Performance is a topic that is of interest to all users of a product and we believe that you should easily be able to try out the test claims for yourself. Although AWS has some drawbacks, especially when it comes to networking and the virtualisation costs it imposes, its a pretty good place to get indicative numbers that you can easily replicate without having to go out and buy matching hardware.
EC2 Setup
In order to provide a baseline and some behaviours that are consistent one must be careful about baselining the system to a reasonable set of defaults or you will get LOTS of issues related to the way the kernel defaults are set up in AWS.
The following system baselines were used to provide context for the loadtesting and for production the machines should generally be setup using one of these as a guide.
The outline here is the OS level setup. Networking setups are outlines in the latter section and individual machine differences will be addressed in each particular test.
AWS config
When setting up for loadtesting there are some settings that should be defaulted for instances:
- Placement groups must be used in order anything above low levels of network traffic. All machines should be in the same placement group.
- Tenancy must be dedicated (shared tenancy will throw up all sorts of cpu wierdness)
OS Baseline
Amazon Linux AMI 2015.09.1 (HVM), SSD Volume Type - ami-f0091d91
Unlimited file descriptors
cat /proc/sys/fs/file-max
// this should be set to a very large number e.g
1626000
// remember to check the security limits
cat /etc/security/limits.conf
Ensure Jumbo MTU
sudo ifconfig lo 9001 up
sysctl.conf
[ec2-user@ip-172-31-38-216 ~]$ cat /etc/sysctl.conf
# Kernel sysctl configuration file for Red Hat Linux
#
# For binary values, 0 is disabled, 1 is enabled. See sysctl(8) and
# sysctl.conf(5) for more details.
# Controls IP packet forwarding
net.ipv4.ip_forward = 0
# Controls source route verification
net.ipv4.conf.default.rp_filter = 1
# Do not accept source routing
net.ipv4.conf.default.accept_source_route = 0
# Controls the System Request debugging functionality of the kernel
kernel.sysrq = 0
# Controls whether core dumps will append the PID to the core filename.

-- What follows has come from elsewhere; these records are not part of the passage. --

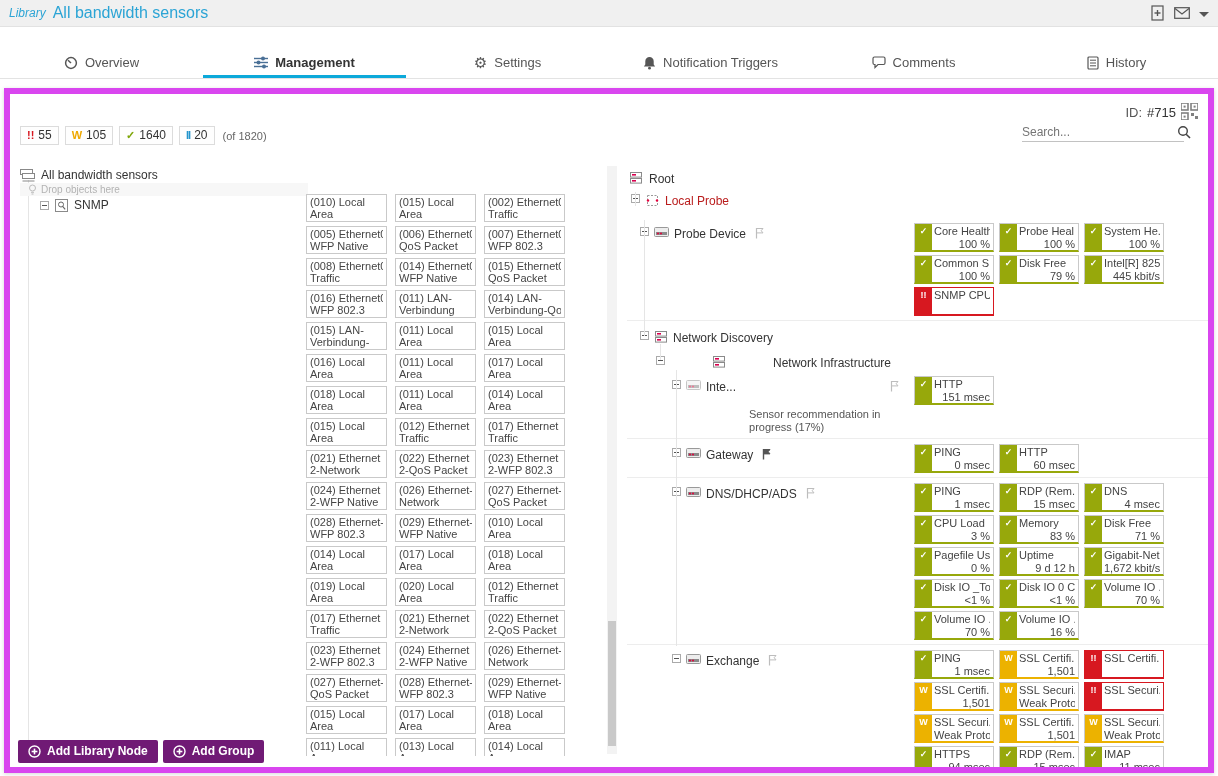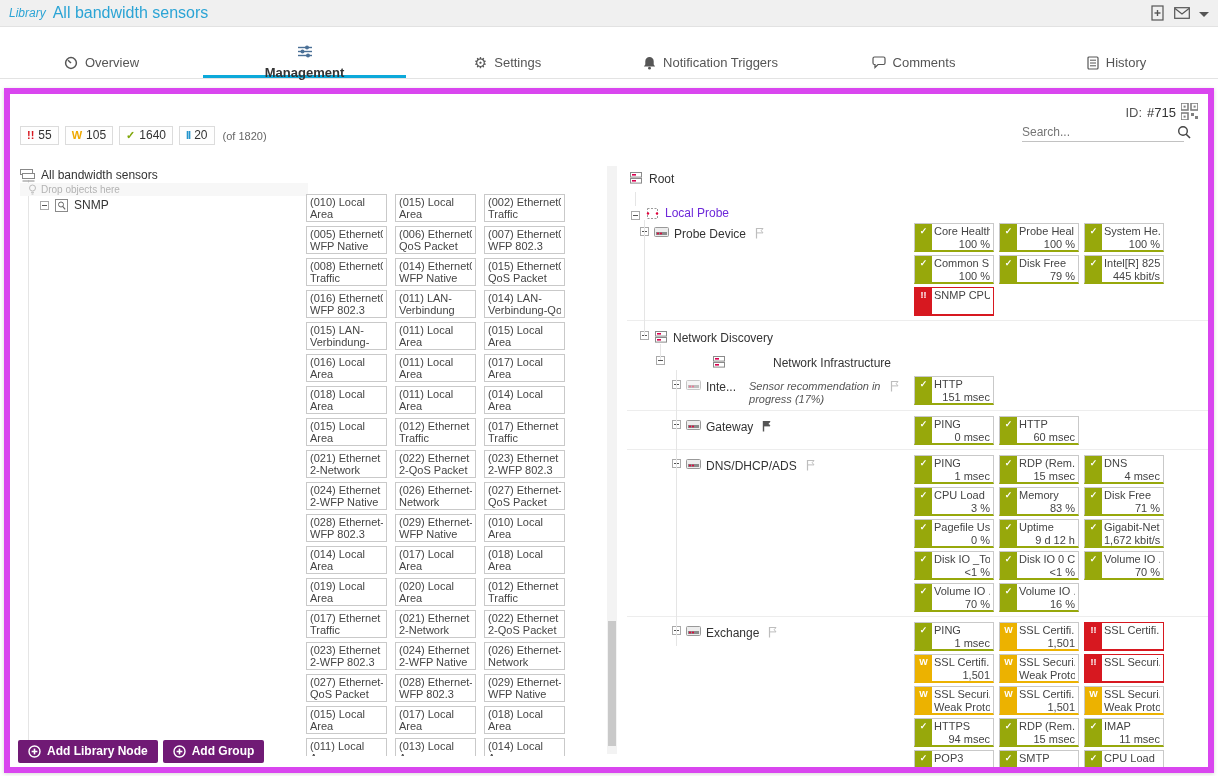"Management" .tab.active { flex-direction: column -> none }
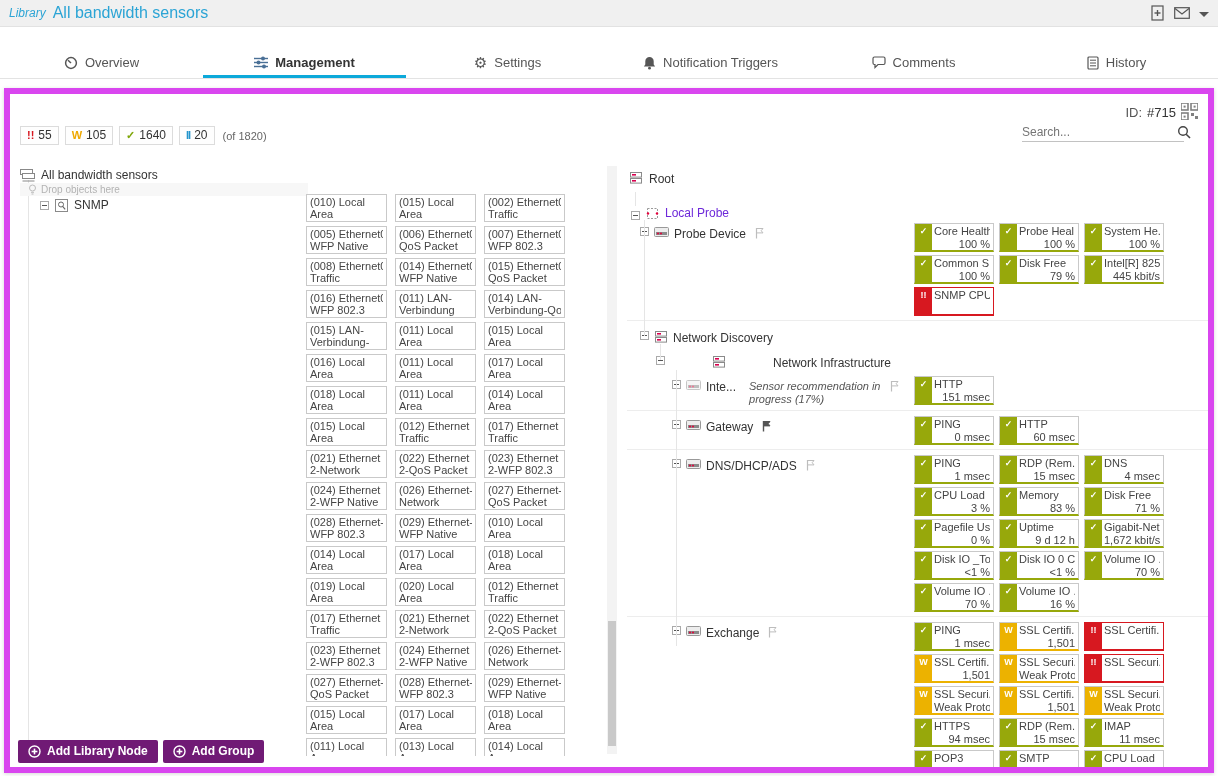"Local Probe" .row-probe { align-items: flex-end -> flex-start; color: #6d28d9 -> #b91c1c }
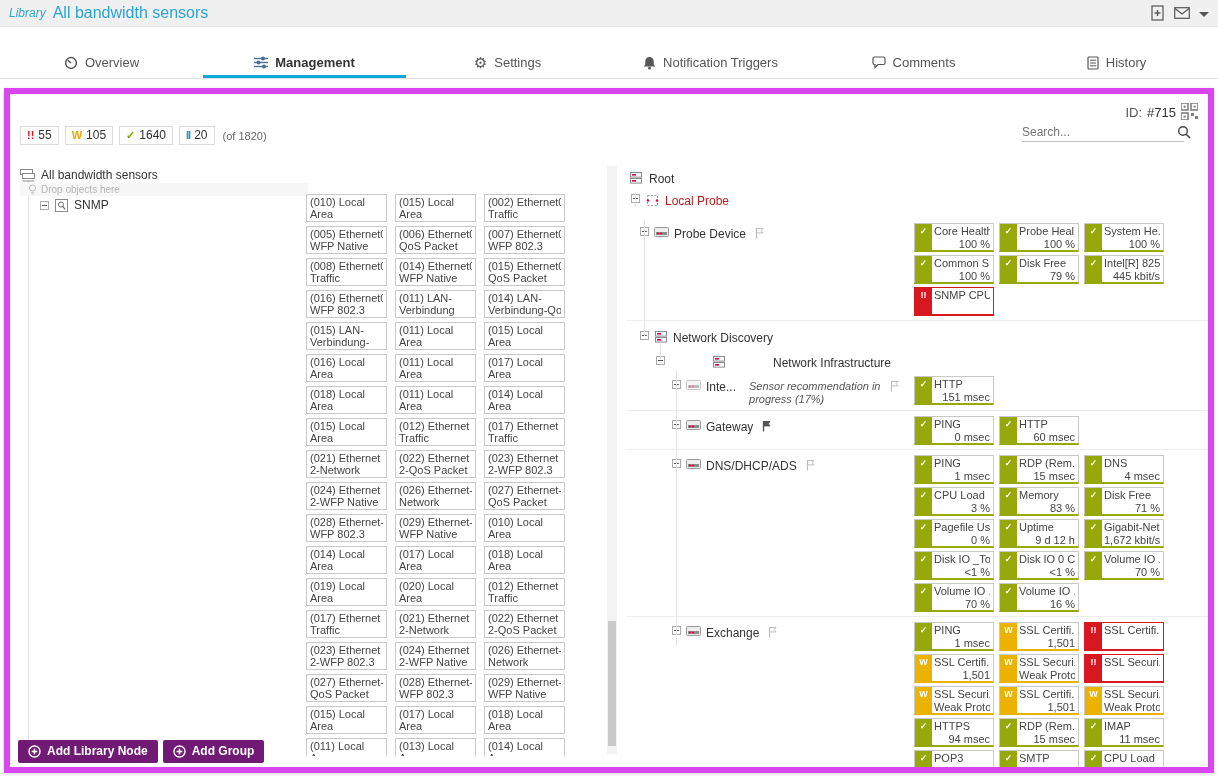"Sensor recommendation in progress (17%)" .note { font-style: italic -> none; margin-top: none -> 28px }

# Useful for debugging multi-threaded applications.
kernel.core_uses_pid = 1
# Controls the use of TCP syncookies
# net.ipv4.tcp_syncookies = 1
# Disable netfilter on bridges.
#net.bridge.bridge-nf-call-ip6tables = 0
#net.bridge.bridge-nf-call-iptables = 0
#net.bridge.bridge-nf-call-arptables = 0
# Controls the default maxmimum size of a mesage queue
kernel.msgmnb = 65536
# Controls the maximum size of a message, in bytes
kernel.msgmax = 65536
# Controls the maximum shared segment size, in bytes
#kernel.shmmax = 68719476736
# Controls the maximum number of shared memory segments, in pages
#kernel.shmall = 4294967296i
# System default settings live in /usr/lib/sysctl.d/00-system.conf.
# To override those settings, enter new settings here,
# or in an /etc/sysctl.d/<name>.conf file
#
# For more information, see sysctl.conf(5) and sysctl.d(5).
fs.file-max=1000000
# Use the full range of ports.
net.ipv4.ip_local_port_range = 1024 65535
# Enables fast recycling of TIME_WAIT sockets.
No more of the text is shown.